You are viewing a plain text version of this content. The canonical link for it is here.

Posted to mapreduce-user@hadoop.apache.org by Markus Jelsma <ma...@openindex.io> on 2011/12/20 00:02:39 UTC

Variable mapreduce.tasktracker.*.tasks.maximum per job

Hi,

We have many different jobs running on a 0.22.0 cluster, each with its own 
memory consumption. Some jobs can easily be run with a large amount of *.tasks 
per job and others require much more memory and can only be run with a minimum 
number of tasks per node.

Is there any way to reconfigure a running cluster on a per job basis so we can 
set the heap size and number of mapper and reduce tasks per node? If not, we 
have to force all settings to a level that is right for the toughest jobs 
which will have a negative impact on simpler jobs.

Thoughts?
Thanks

Re: Variable mapreduce.tasktracker.*.tasks.maximum per job

Posted by Markus Jelsma <ma...@openindex.io>.

Thanks! I'll look into it. 

On Tuesday 20 December 2011 01:31:17 Arun C Murthy wrote:
> Markus,
> 
> The CapacityScheduler in 0.20.205 (in fact since 0.20.203) supports the
> notion of 'high memory jobs' with which you can specify, for each job, the
> number of 'slots' for each map/reduce. For e.g. you can say for job1 that
> each map needs 2 slots and so on.
> 
> Unfortunately, I don't know how well this works in 0.22 - I might be wrong,
> but I heavily doubt it's been tested in 0.22. YMMV.
> 
> Hope that helps.
> 
> Arun
> 
> On Dec 19, 2011, at 3:02 PM, Markus Jelsma wrote:
> > Hi,
> > We have many different jobs running on a 0.22.0 cluster, each with its
> > own memory consumption. Some jobs can easily be run with a large amount
> > of *.tasks per job and others require much more memory and can only be
> > run with a minimum number of tasks per node. Is there any way to
> > reconfigure a running cluster on a per job basis so we can set the heap
> > size and number of mapper and reduce tasks per node? If not, we have to
> > force all settings to a level that is right for the toughest jobs which
> > will have a negative impact on simpler jobs. Thoughts?
> > Thanks

Re: Variable mapreduce.tasktracker.*.tasks.maximum per job

Posted by Arun C Murthy <ac...@hortonworks.com>.

Markus,

The CapacityScheduler in 0.20.205 (in fact since 0.20.203) supports the notion of 'high memory jobs' with which you can specify, for each job, the number of 'slots' for each map/reduce. For e.g. you can say for job1 that each map needs 2 slots and so on.

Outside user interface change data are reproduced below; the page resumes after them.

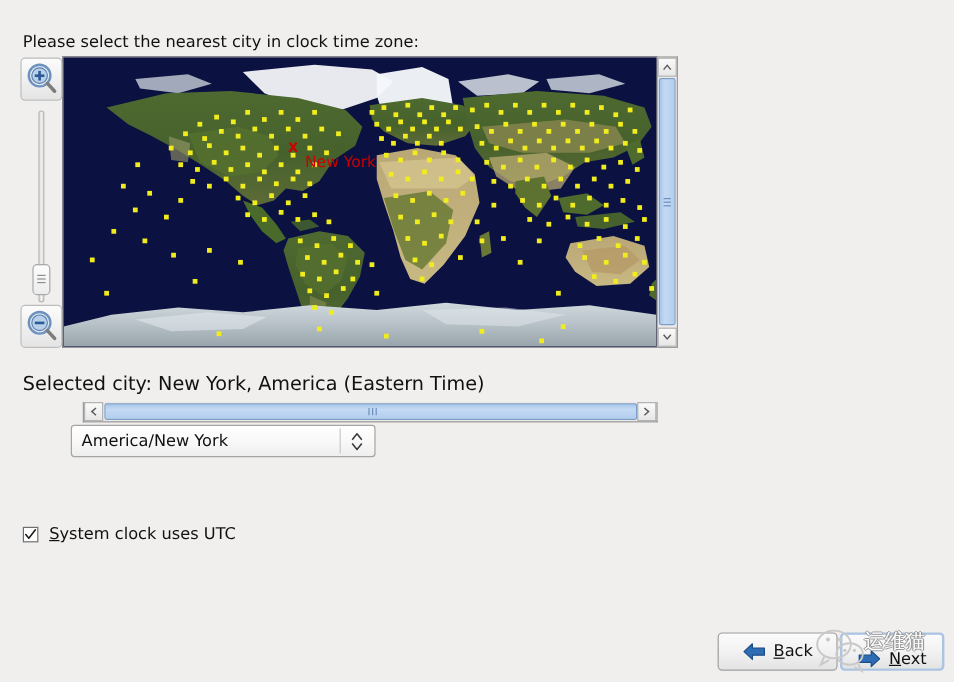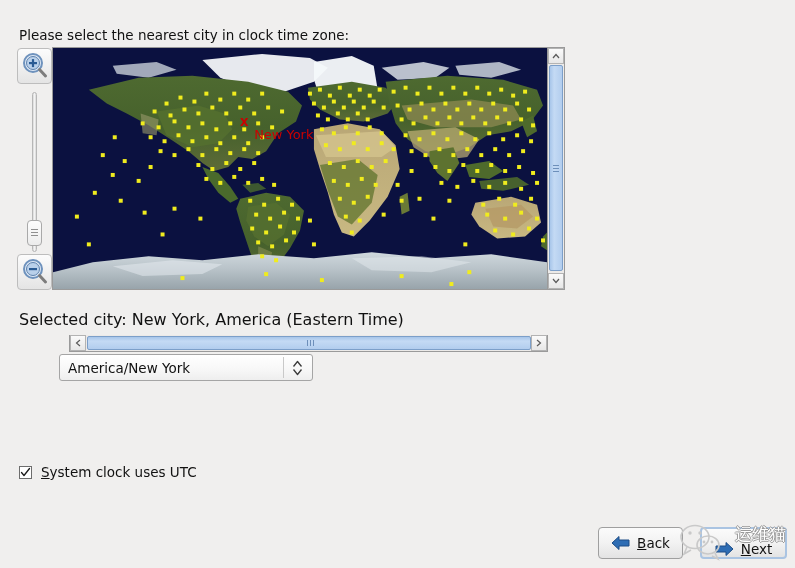--- a/index.html
+++ b/index.html
@@ -267,21 +267,21 @@
     right: 8px;
     top: 4px;
     width: 13px;
     height: 18px;
   }
 
   
   #utc-checkbox-row {
     position: absolute;
     left: 19px;
-    top: 463px;
+    top: 436px;
     height: 18px;
     display: flex;
     align-items: center;
     cursor: pointer;
   }
   #utc-checkbox-box {
     width: 13px;
     height: 13px;
     border: 1px solid #6d6d6d;
     background: #ffffff;
@@ -312,21 +312,21 @@
     align-items: center;
     justify-content: center;
     font-size: 13.5px;
     color: #111;
     padding: 0;
     font-family: inherit;
   }
   #back-button {
     left: 598px;
     top: 527px;
-    width: 85px;
+    width: 100px;
   }
   #next-button {
     left: 700px;
     top: 527px;
     width: 87px;
     border: 2px solid #aac4e2;
     align-items: flex-end;
   }
   .nav-btn .lbl { margin-left: 7px; }
   .nav-btn .mn { text-decoration: underline; }
@@ -346,21 +346,20 @@
     left: 44px;
     top: 4px;
     font-size: 17px;
     color: #ffffff;
     font-family: "DejaVu Sans", "Liberation Sans", sans-serif;
     text-shadow:
        1px 0 0 #9a9a9a, -1px 0 0 #9a9a9a,
        0 1px 0 #9a9a9a, 0 -1px 0 #9a9a9a;
     white-space: nowrap;
     letter-spacing: 0px;
-    margin-left: 15px;
   }
 </style>
 </head>
 <body>
 
 <div id="prompt-label">Please select the nearest city in clock time zone:</div>
 
 <div id="map-panel">
 
   <div id="zoom-column">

Unfortunately, I don't know how well this works in 0.22 - I might be wrong, but I heavily doubt it's been tested in 0.22. YMMV.

Hope that helps.

Arun

On Dec 19, 2011, at 3:02 PM, Markus Jelsma wrote:

> Hi,
> We have many different jobs running on a 0.22.0 cluster, each with its own memory consumption. Some jobs can easily be run with a large amount of *.tasks per job and others require much more memory and can only be run with a minimum number of tasks per node.
> Is there any way to reconfigure a running cluster on a per job basis so we can set the heap size and number of mapper and reduce tasks per node? If not, we have to force all settings to a level that is right for the toughest jobs which will have a negative impact on simpler jobs.
> Thoughts?
> Thanks